Page 8 of Solstice

Jason didn’t ask her out again, even though she’d been convinced it had been on his mind when he’d first come over. He would probably never ask her out again, now that he knew the truth about her. He just gave her the wisdom of his sound advice and left her with an unanswerable question niggling and gnawing at her brain.

Had she found whatever it was she had needed in New York? And had it been worth what she had given up?

She hadn’t thought she’d given up anything, beyond a summer fling with a great guy and a part-time job with her beloved uncle. But now she wondered. Could it have been more? What was Jason thinking about their relationship back then? That it could be something...more? How could she weigh what she had given up when he’d never told her what that might be?

She knew what she had found in leaving. She’d found the freedom to practice her religion. A handful of other women to practice it with. A succession of willing teachers, each a master of some occult discipline; the cards, the runes, healing, meditation. She’d studied and learned and taught. Become a master in her own right. A leader of the community. A true High Priestess of the Craft.

And while she was at it, she’d worked her way up through the ranks at Mason-Walcott Publishing. First as an editorial assistant, then an associate editor, full editor, senior editor and,

finally, as editorial executive director, with a clear path ahead to publisher. She’d been out and open about who she was at work, at home. Everywhere she went. She’d become the most in-your-face Wiccan she knew, with a Spiral Goddess on her desk and a huge pentacle hanging from a chain around her neck—to match the smaller ones on her ears, to match the middle-sized ones on her fingers.

Until Beckenridge bought the company. Beckenridge was a publisher of inspirational novels and Christian self-help books and right-wing political commentaries. They didn’t need an openly Pagan left-wing liberal giving editorial input. Even she couldn’t argue with that. It would make as much sense as hiring a vegetarian to edit books about butchering cattle and packaging the meat. It was ludicrous. She understood the new owner’s decision, in hindsight.

What she didn’t understand was why it had to happen. It was as if the Goddess was playing some great cosmic joke on her. And now all that she’d learned and done and become seemed to mean nothing at all.

Nothing. She was back where she’d begun.

Sighing, she turned from the window, headed back into the living room and flipped on the television.

“And the stars are going to be beautiful tonight!”

Dori stopped in her tracks, the remote in her hand, as she stared at the TV screen. The weather girl kept on talking, pointing to a map, discussing warmer-than-average temperatures that might be good right now, though they could be ushering in some serious weather later on.

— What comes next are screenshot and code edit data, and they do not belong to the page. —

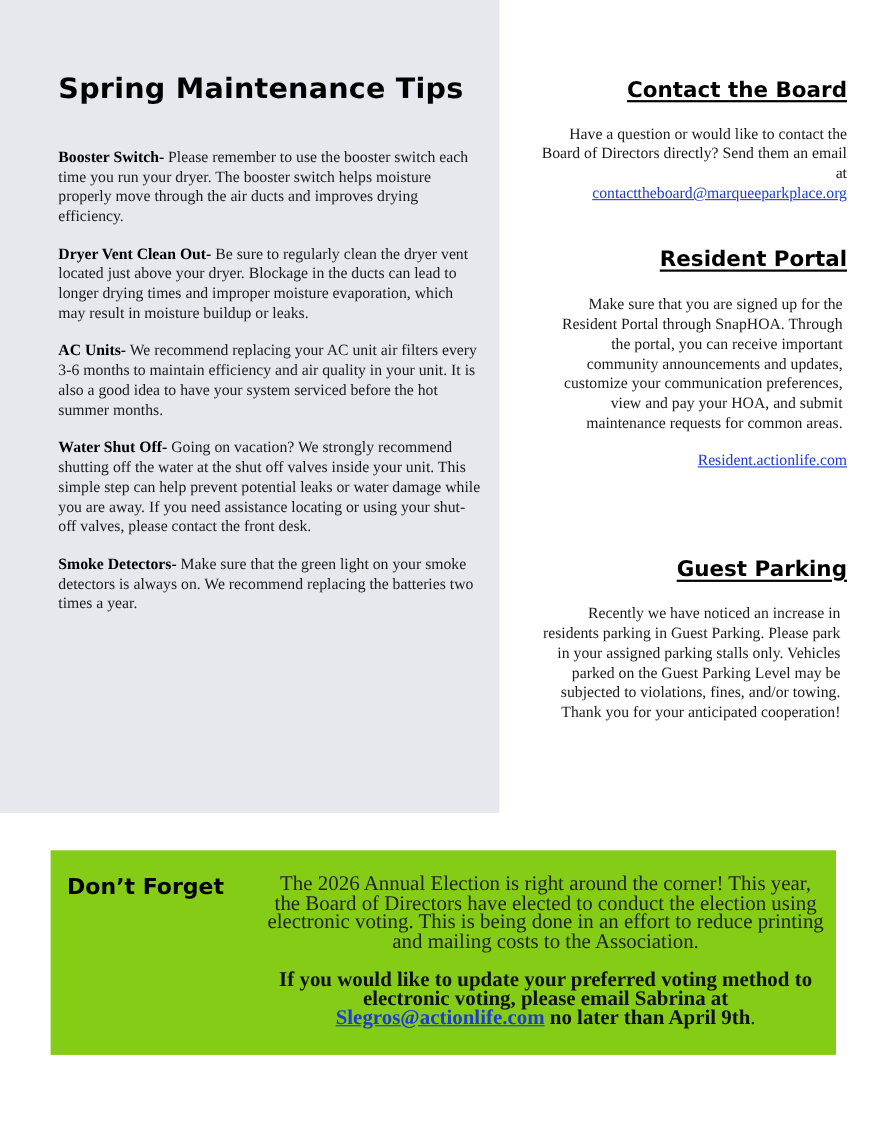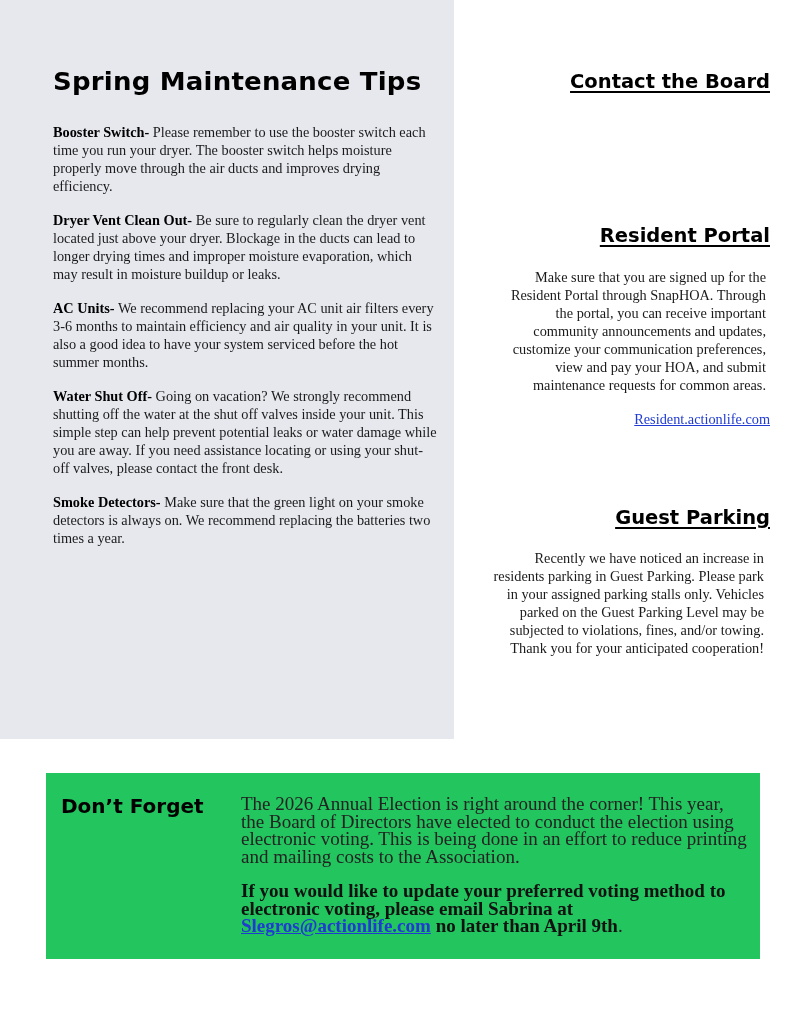--- a/index.html
+++ b/index.html
@@ -63,6 +63,10 @@
 
 <section class="right-col" style="top:70px;">
   <h2 class="sec-title">Contact the Board</h2>
+  <p class="sec-body" style="margin-top:20px;">
+    <span>Have a question or would like to contact the Board of Directors directly? Send them an email at</span><br>
+    <a class="link" href="#">contacttheboard@marqueeparkplace.org</a>
+  </p>
 </section>
 
 <section class="right-col" style="top:224px;">

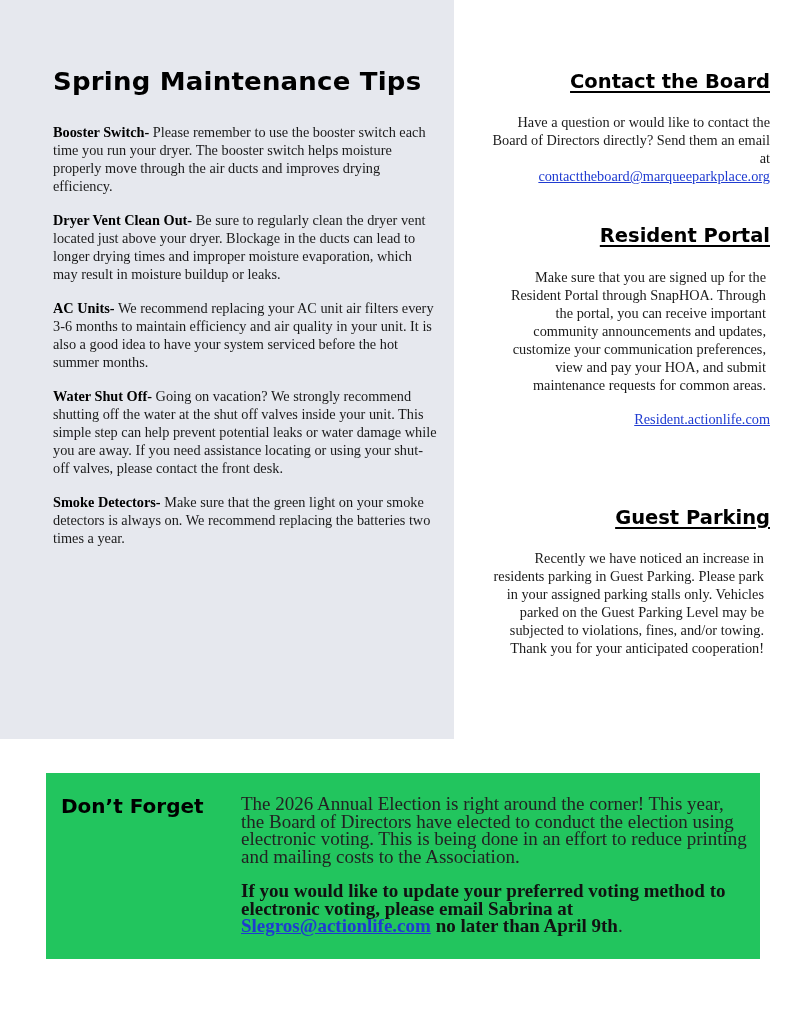--- a/index.html
+++ b/index.html
@@ -20,7 +20,7 @@
       position: absolute; left: 53px; top: 122px; width: 385px;
       font-family: "Liberation Serif", serif; font-size: 14.3px; line-height: 18px; color: #1a1a1a;
     }
-    .tip { margin: 1px 0 16px 0; }
+    .tip { margin: 12px 0 16px 0; }
     .tip b { color: #000; }
     .right-col { position: absolute; left: 485px; width: 285px; text-align: right; }
     .sec-title {

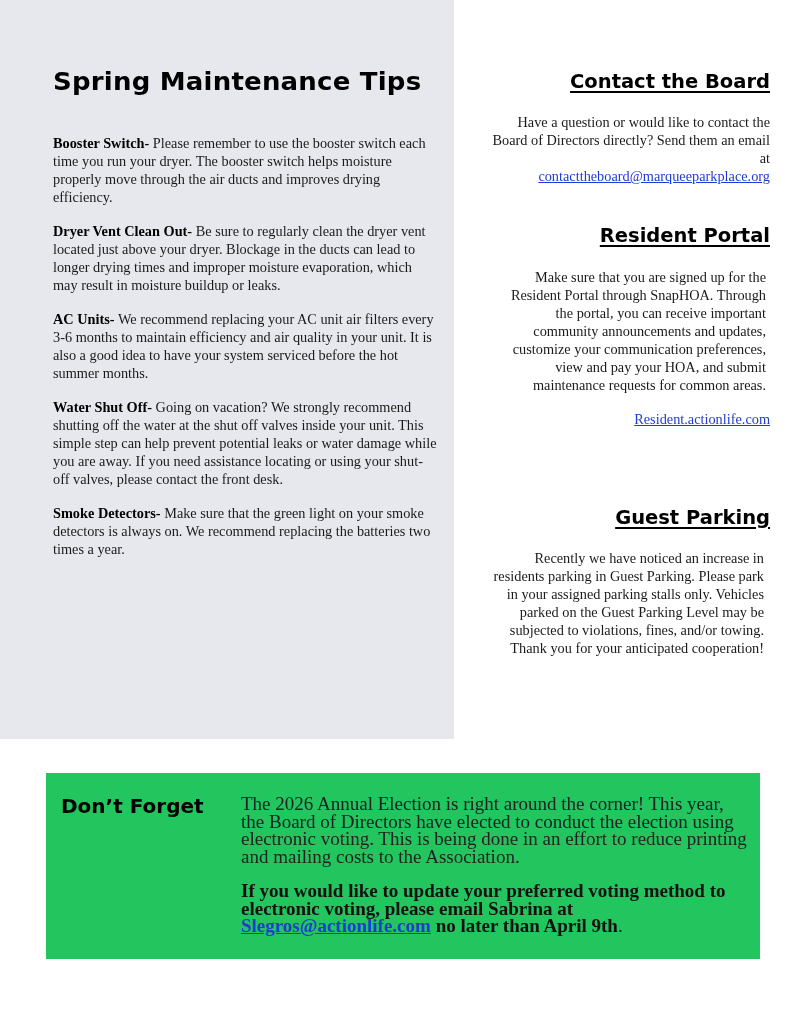--- a/index.html
+++ b/index.html
@@ -33,7 +33,7 @@
     }
     a.link { color: #1f3bd1; text-decoration: underline; }
     .green-box {
-      position: absolute; left: 46px; top: 773px; width: 714px; height: 186px; background: #22c55e;
+      position: absolute; left: 46px; top: 773px; width: 714px; height: 186px; background: #84cc16; text-align: center;
     }
     .df-title {
       position: absolute; left: 15px; top: 21px; margin: 0;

But those first words....

She flashed back to the old woman who’d passed the parking lot when Dori had been leaving the diner tonight. She’d said the same exact words.

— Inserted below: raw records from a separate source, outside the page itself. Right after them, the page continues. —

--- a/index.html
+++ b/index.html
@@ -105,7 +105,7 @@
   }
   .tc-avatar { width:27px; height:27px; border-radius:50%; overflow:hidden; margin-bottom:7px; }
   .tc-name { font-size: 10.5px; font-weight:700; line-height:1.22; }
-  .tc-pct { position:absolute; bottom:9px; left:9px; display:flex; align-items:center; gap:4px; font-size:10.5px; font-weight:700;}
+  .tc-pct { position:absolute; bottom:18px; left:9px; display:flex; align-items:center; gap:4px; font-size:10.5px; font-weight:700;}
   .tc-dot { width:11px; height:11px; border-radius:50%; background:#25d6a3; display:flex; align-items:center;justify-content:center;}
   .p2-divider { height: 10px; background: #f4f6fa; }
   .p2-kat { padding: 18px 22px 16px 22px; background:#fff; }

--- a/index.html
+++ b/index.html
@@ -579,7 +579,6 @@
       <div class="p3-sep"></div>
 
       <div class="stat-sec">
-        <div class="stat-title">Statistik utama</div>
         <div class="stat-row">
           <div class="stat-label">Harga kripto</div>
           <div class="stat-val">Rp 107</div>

Drawing a breath, heaving a sigh, Dori glanced up at the Star Goddess hanging on the wall. Then she went to the window and looked outside.

The stars were appearing in the sky already. How long had it been since she’d spent any time outdoors in nature, or with her own spirituality? How long?

She’d given up. Why bother? It hadn’t done her a bit of good. She’d lost everything. Every penny. She’d had to let the apartment go, liquidate her investments at a crushing loss just to pay her bills. She’d lost her job. No one else would hire her for reasons that defied explanation. And within a few weeks it had become clear the beautiful British Witch, Sara, was after her position in the Pagan community. Before long she’d taken it, and all those women Dori had guided and trained and mentored turned to the newcomer, instead.

Dori refused to believe any of that had been due to her own withdrawal from them. She had lost everything.

And here she was, in the middle of nowhere with nothing and no one.

Maybe it was time—

Her thoughts were interrupted by the telephone ringing. She was still musing as she answered it.

“Ms. Doreen Stewart?”

“Yes?”

“Jen Stevenson, Turner Books. This is a courtesy call to let you know that the position you applied for last week has been filled. Your resume looked very good, but in the end...”

The woman droned on, her message the same one Dori had already heard from ten other companies this week. They hadn’t all given her the courtesy of a phone call. Some had sent emails. Some texts. But the dozen resumes she’d just bragged to Jason about having submitted last week had generated eleven rejections. And she had no reason to believe the next would be any different.

She’d been a high-powered executive with a mid-six-figure income, had had wealthy lovers if and when she wanted them, a Mercedes and a bright future.

Now she slept alone, waited tables and depended on tips from strangers in order to survive.

She had been a revered holy woman within her spiritual community. Now she didn’t even wear her pentacle in public.

“What did I do to deserve this?” she asked the Star Goddess. And then she felt her heart darken. Why was she talking to a hunk of plaster and paint, anyway? What was the point? It wasn’t real.

Nothing was real.

She yanked the plaque off the wall, carried it into the kitchen and dropped it into the garbage can. “I’m done with you. Do you hear? I’m finished. I’m not your priestess anymore.”